[1/N][CI] Add multi node test (#3359)

### What this PR does / why we need it? This pr purpose to add multi-node test, on the first step, add `deepseek-v3` dp+tp+ep test ### Does this PR introduce _any_ user-facing change? ### How was this patch tested? - vLLM version: v0.11.0rc3 - vLLM main: https://github.com/vllm-project/vllm/commit/v0.11.0 --------- Signed-off-by: wangli <wangli858794774@gmail.com>
2025-10-11 14:50:46 +08:00
parent 82b6c846ca
commit 9eb103607f
11 changed files with 897 additions and 1 deletions
--- a/tests/e2e/multi_node/scripts/lws.yaml
+++ b/tests/e2e/multi_node/scripts/lws.yaml
@@ -0,0 +1,142 @@
+apiVersion: leaderworkerset.x-k8s.io/v1
+kind: LeaderWorkerSet
+metadata:
+  name: vllm
+  namespace: vllm-project
+spec:
+  replicas: 1
+  leaderWorkerTemplate:
+    size: 2
+    restartPolicy: RecreateGroupOnPodRestart
+    leaderTemplate:
+      metadata:
+        labels:
+          role: leader
+      spec:
+        containers:
+          - name: vllm-leader
+            image: m.daocloud.io/quay.io/ascend/cann:8.2.rc1-a3-ubuntu22.04-py3.11
+            env:
+              - name: VLLM_USE_MODELSCOPE
+                value: "true"
+              - name: WORKSPACE
+                value: "/root/workspace"
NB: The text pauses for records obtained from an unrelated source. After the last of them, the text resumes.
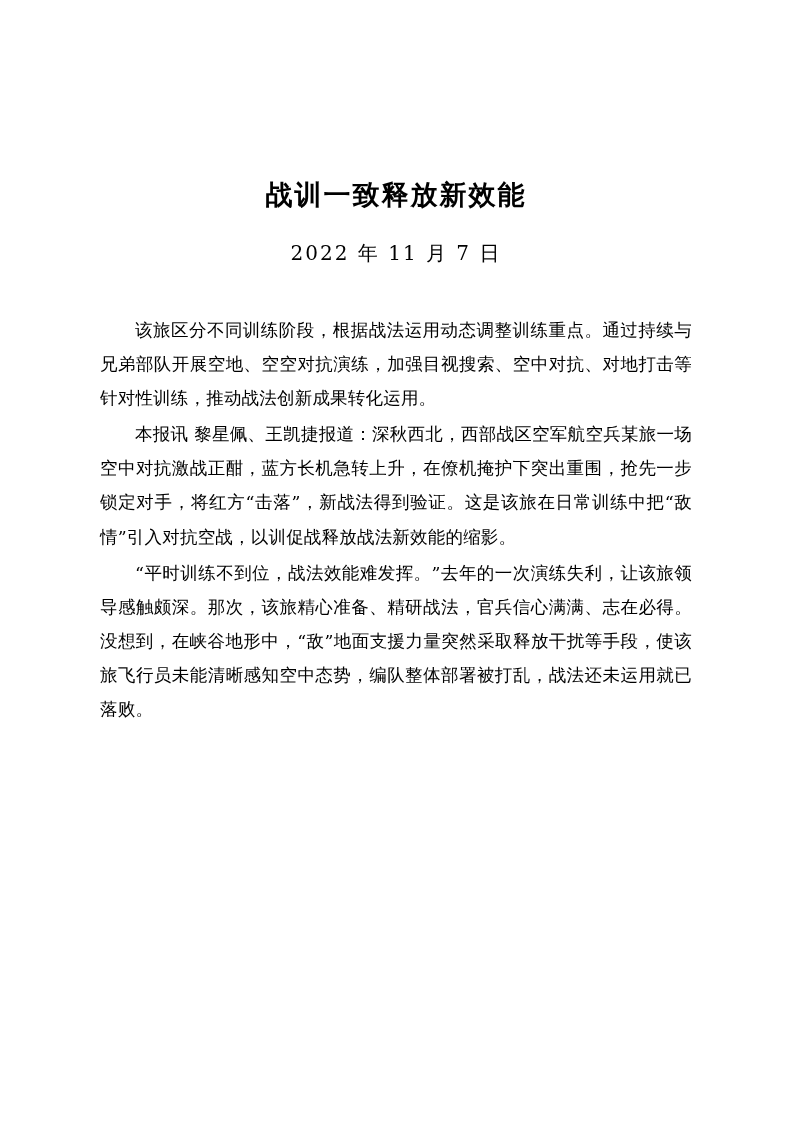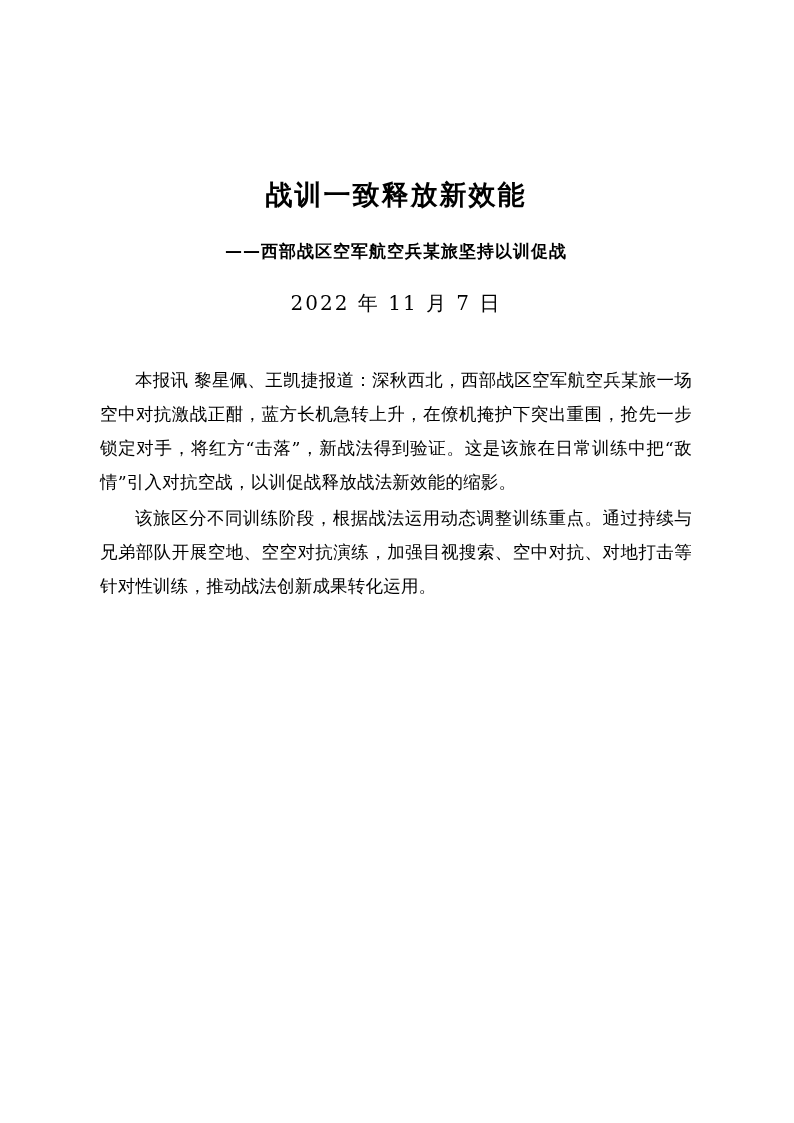"——西部战区空军航空兵某旅坚持以训促战" div.doc-subtitle { html: <div>——西部战区空军航空兵某旅坚持以训促战</div> -> none }
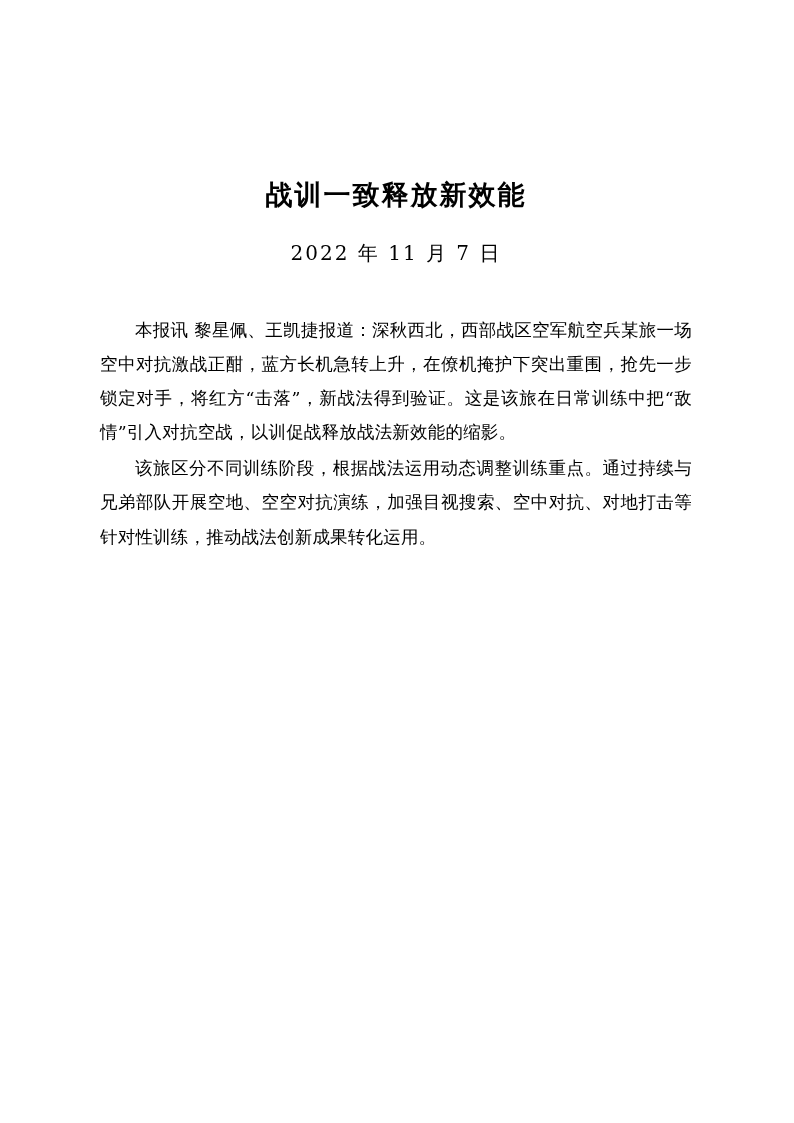"本报讯" p.para { order: before "该旅区分不同训练阶段，根据战法运用动态调整训练重点。通过持续与兄弟部队开展空地、" -> after "该旅区分不同训练阶段，根据战法运用动态调整训练重点。通过持续与兄弟部队开展空地、" }
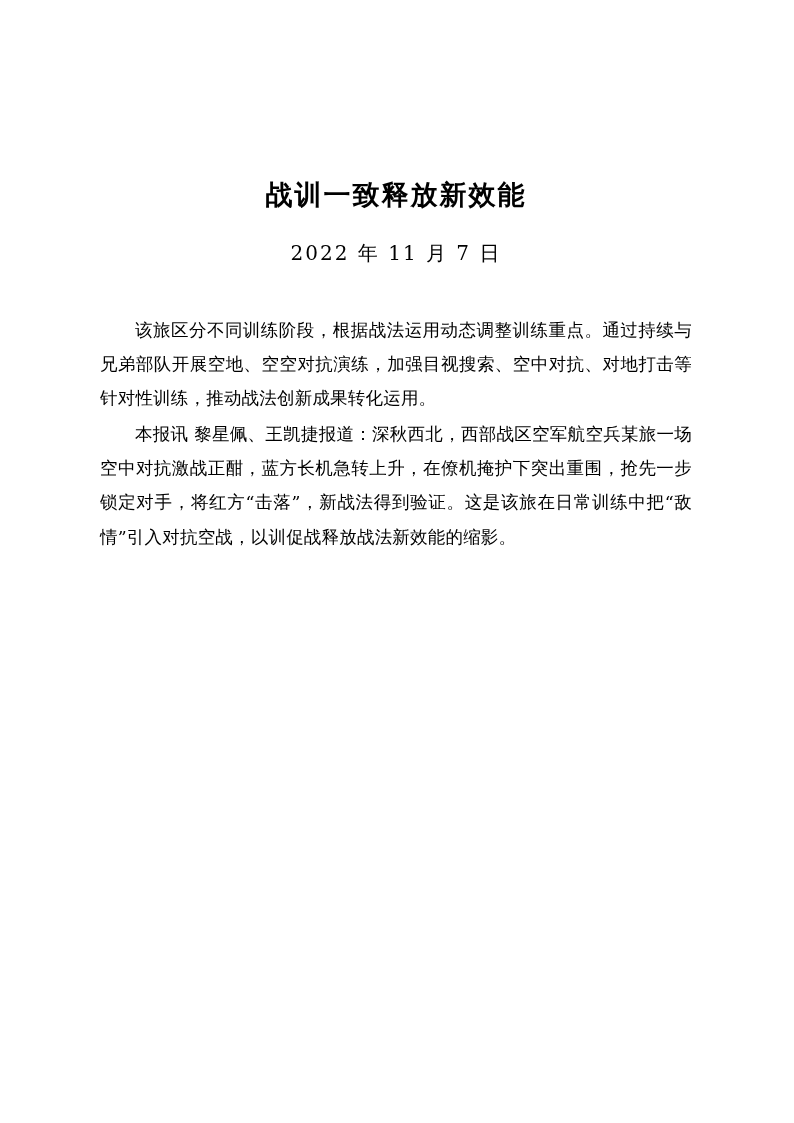"“平时训练不到位，战法效能难发挥。”去年的一次演练失利，让该旅领导感触颇深。那次" p.para { html: none -> <p>“平时训练不到位，战法效能难发挥。”去年的一次演练失利，让该旅领导感触颇深。那次，该旅精心准备、精研战法，官兵信心满满、志在必得。没想到，在峡谷地形中，“敌”地面支援力量突然采取释放干扰等手段，使该旅飞行员未能清晰感知空中态势，编队整体部署被打乱，战法还未运用就已落败。</p> }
+              - name: WORLD_SIZE
+                value: "2"
+              - name: NPU_PER_NODE
+                value: "16"
+              # Set vLLM version and vLLM-Ascend version here, once there is a new release, update here.
+              - name: VLLM_VERSION
+                value: "v0.11.0"
+              - name: VLLM_ASCEND_VERSION
+                value: "main"
+              - name: MOONCAKE_VERSION
+                value: "06cc217504a6f1b0cdaa26b096b985651b262748"
+            command:
+              - sh
+              - -c
+              - |
+                bash /root/.cache/tests/run.sh
+            resources:
+              limits:
+                huawei.com/ascend-1980: "16"
+                memory: 512Gi
+                ephemeral-storage: 100Gi
+              requests:
+                huawei.com/ascend-1980: "16"
+                ephemeral-storage: 100Gi
+                cpu: 125
+            ports:
+              - containerPort: 8080
+            # readinessProbe:
+            #   tcpSocket:
+            #     port: 8080
+            #   initialDelaySeconds: 15
+            #   periodSeconds: 10
+            volumeMounts:
+              - mountPath: /root/.cache
+                name: shared-volume
+              - mountPath: /usr/local/Ascend/driver/tools
+                name: driver-tools
+              - mountPath: /dev/shm
+                name: dshm
+        volumes:
+        - name: dshm
+          emptyDir:
+            medium: Memory
+            sizeLimit: 15Gi
+        - name: shared-volume
+          persistentVolumeClaim:
+            claimName: nv-action-vllm-benchmarks-v2
+        - name: driver-tools
+          hostPath:
+            path: /usr/local/Ascend/driver/tools
+    workerTemplate:
+      spec:
+        containers:
+          - name: vllm-worker
+            image: m.daocloud.io/quay.io/ascend/cann:8.2.rc1-a3-ubuntu22.04-py3.11
+            env:
+              - name: VLLM_USE_MODELSCOPE
+                value: "true"
+              - name: WORKSPACE
+                value: "/root/workspace"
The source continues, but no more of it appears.